[Try it] Give back exactly the lines spanning from the one containing "2016; Micallef, Takahashi, Larkum, & Palmer, 2017)." to the final line of the records below, and no others.

[Records provided]
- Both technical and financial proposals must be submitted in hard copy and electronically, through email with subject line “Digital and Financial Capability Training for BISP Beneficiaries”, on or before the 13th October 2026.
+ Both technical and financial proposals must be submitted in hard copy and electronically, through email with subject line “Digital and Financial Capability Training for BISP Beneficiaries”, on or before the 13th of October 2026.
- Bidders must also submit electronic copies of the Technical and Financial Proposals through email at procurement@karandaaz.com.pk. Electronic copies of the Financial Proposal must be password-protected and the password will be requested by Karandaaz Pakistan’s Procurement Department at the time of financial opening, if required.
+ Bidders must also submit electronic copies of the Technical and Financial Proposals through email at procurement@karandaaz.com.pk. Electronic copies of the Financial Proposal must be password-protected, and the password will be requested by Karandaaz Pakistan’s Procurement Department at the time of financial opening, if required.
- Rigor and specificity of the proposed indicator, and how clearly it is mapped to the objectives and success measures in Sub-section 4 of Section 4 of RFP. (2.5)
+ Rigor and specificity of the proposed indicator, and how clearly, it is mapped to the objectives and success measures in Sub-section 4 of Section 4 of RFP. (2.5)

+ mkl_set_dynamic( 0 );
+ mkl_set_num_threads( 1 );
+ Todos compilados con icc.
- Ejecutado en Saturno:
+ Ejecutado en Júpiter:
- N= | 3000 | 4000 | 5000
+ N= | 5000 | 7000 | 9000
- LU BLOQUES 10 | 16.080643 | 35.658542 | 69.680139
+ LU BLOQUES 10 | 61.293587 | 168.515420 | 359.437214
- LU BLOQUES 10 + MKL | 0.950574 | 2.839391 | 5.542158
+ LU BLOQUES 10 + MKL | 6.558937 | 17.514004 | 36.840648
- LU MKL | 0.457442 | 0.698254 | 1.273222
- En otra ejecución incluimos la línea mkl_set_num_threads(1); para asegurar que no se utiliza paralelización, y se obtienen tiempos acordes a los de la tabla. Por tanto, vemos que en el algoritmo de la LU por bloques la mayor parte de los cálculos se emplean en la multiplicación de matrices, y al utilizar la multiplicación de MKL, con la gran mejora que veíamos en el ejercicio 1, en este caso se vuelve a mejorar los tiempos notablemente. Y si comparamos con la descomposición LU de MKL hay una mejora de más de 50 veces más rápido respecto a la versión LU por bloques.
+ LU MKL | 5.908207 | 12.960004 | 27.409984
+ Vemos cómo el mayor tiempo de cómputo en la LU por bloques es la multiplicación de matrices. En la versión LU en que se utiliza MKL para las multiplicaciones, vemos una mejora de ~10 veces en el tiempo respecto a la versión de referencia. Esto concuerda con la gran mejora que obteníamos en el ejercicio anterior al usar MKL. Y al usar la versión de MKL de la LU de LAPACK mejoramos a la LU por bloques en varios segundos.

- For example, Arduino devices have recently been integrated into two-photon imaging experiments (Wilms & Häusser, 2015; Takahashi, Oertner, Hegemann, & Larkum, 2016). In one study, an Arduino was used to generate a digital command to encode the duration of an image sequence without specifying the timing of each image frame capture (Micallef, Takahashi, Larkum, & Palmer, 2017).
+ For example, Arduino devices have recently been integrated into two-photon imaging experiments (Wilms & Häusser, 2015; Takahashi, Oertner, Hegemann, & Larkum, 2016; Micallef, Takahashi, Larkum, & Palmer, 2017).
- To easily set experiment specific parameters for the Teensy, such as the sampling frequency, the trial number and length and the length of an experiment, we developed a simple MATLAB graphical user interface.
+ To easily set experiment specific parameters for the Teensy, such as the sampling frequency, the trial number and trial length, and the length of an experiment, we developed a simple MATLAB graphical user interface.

[Answer space]
+ For example, Arduino devices have recently been integrated into two-photon imaging experiments (Wilms & Häusser, 2015; Takahashi, Oertner, Hegemann, & Larkum, 2016; Micallef, Takahashi, Larkum, & Palmer, 2017).
- To easily set experiment specific parameters for the Teensy, such as the sampling frequency, the trial number and length and the length of an experiment, we developed a simple MATLAB graphical user interface.
+ To easily set experiment specific parameters for the Teensy, such as the sampling frequency, the trial number and trial length, and the length of an experiment, we developed a simple MATLAB graphical user interface.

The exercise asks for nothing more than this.